- What the exercise asks: Copy the entries below exactly, but only from the line containing "color: #2c4356;" through the final line.

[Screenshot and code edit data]
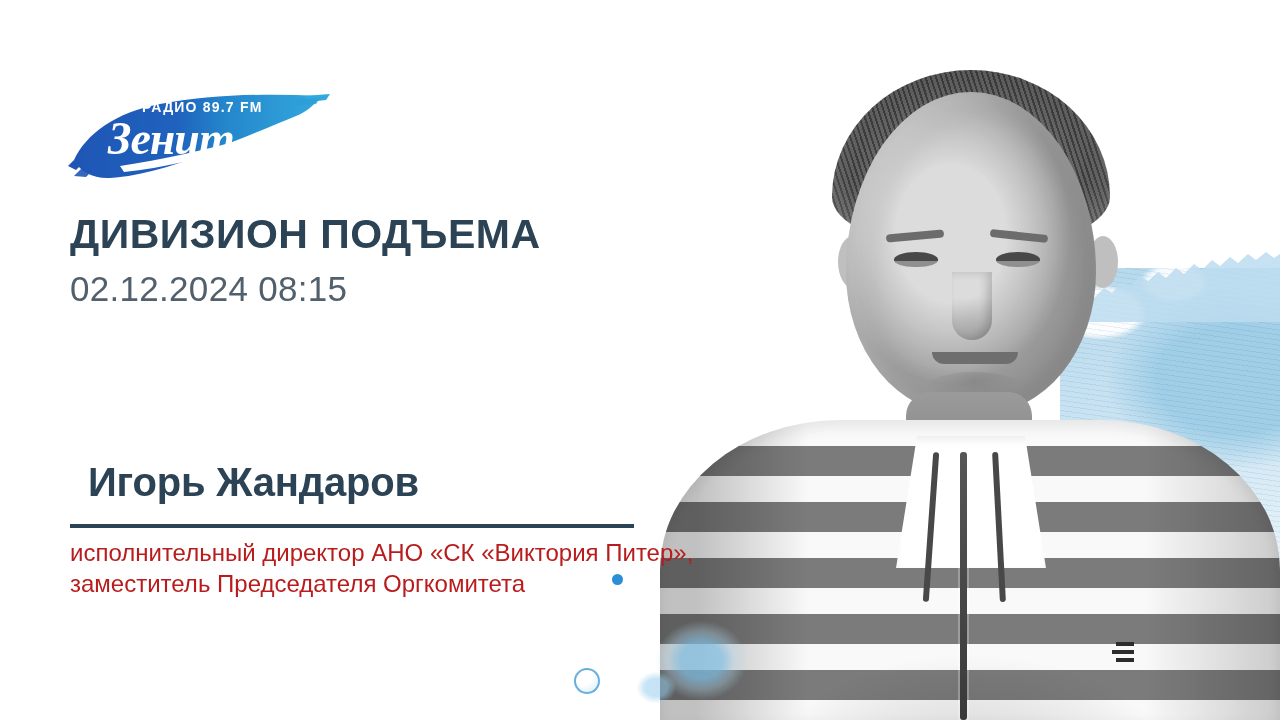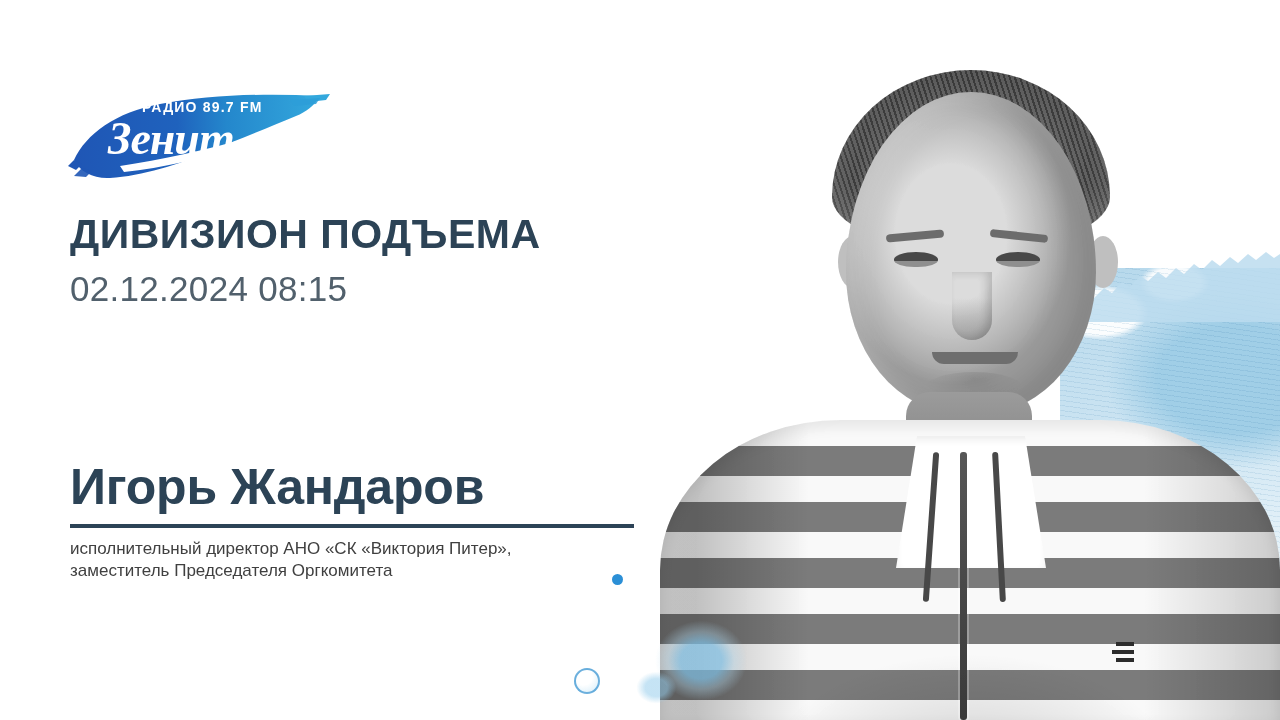--- a/index.html
+++ b/index.html
@@ -295,48 +295,48 @@
     font-size: 35px;
     line-height: 1;
     font-weight: 400;
     letter-spacing: .3px;
     color: #51606c;
     white-space: nowrap;
   }
 
   .guest-name {
     position: absolute;
-    left: 70px;
+    left: 88px;
     top: 462px;
     margin: 0;
-    font-size: 50px;
+    font-size: 40px;
     line-height: 1;
     font-weight: 700;
     letter-spacing: -.2px;
     color: #2c4356;
     white-space: nowrap;
   }
   .rule {
     position: absolute;
     left: 70px;
     top: 524px;
     width: 564px;
     height: 4px;
     background: #2c4356;
   }
   .guest-role {
     position: absolute;
     left: 70px;
     top: 538px;
     width: 640px;
     margin: 0;
-    font-size: 17px;
+    font-size: 24px;
     line-height: 1.29;
     font-weight: 400;
-    color: #404040;
+    color: #b91c1c;
   }
   .guest-role span { display: block; white-space: nowrap; }
 </style>
 </head>
 <body>
 
 <div class="stage">
 
   <div class="photo-col">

- Answer area:
     color: #2c4356;
     white-space: nowrap;
   }
   .rule {
     position: absolute;
     left: 70px;
     top: 524px;
     width: 564px;
     height: 4px;
     background: #2c4356;
   }
   .guest-role {
     position: absolute;
     left: 70px;
     top: 538px;
     width: 640px;
     margin: 0;
-    font-size: 17px;
+    font-size: 24px;
     line-height: 1.29;
     font-weight: 400;
-    color: #404040;
+    color: #b91c1c;
   }
   .guest-role span { display: block; white-space: nowrap; }
 </style>
 </head>
 <body>
 
 <div class="stage">
 
   <div class="photo-col">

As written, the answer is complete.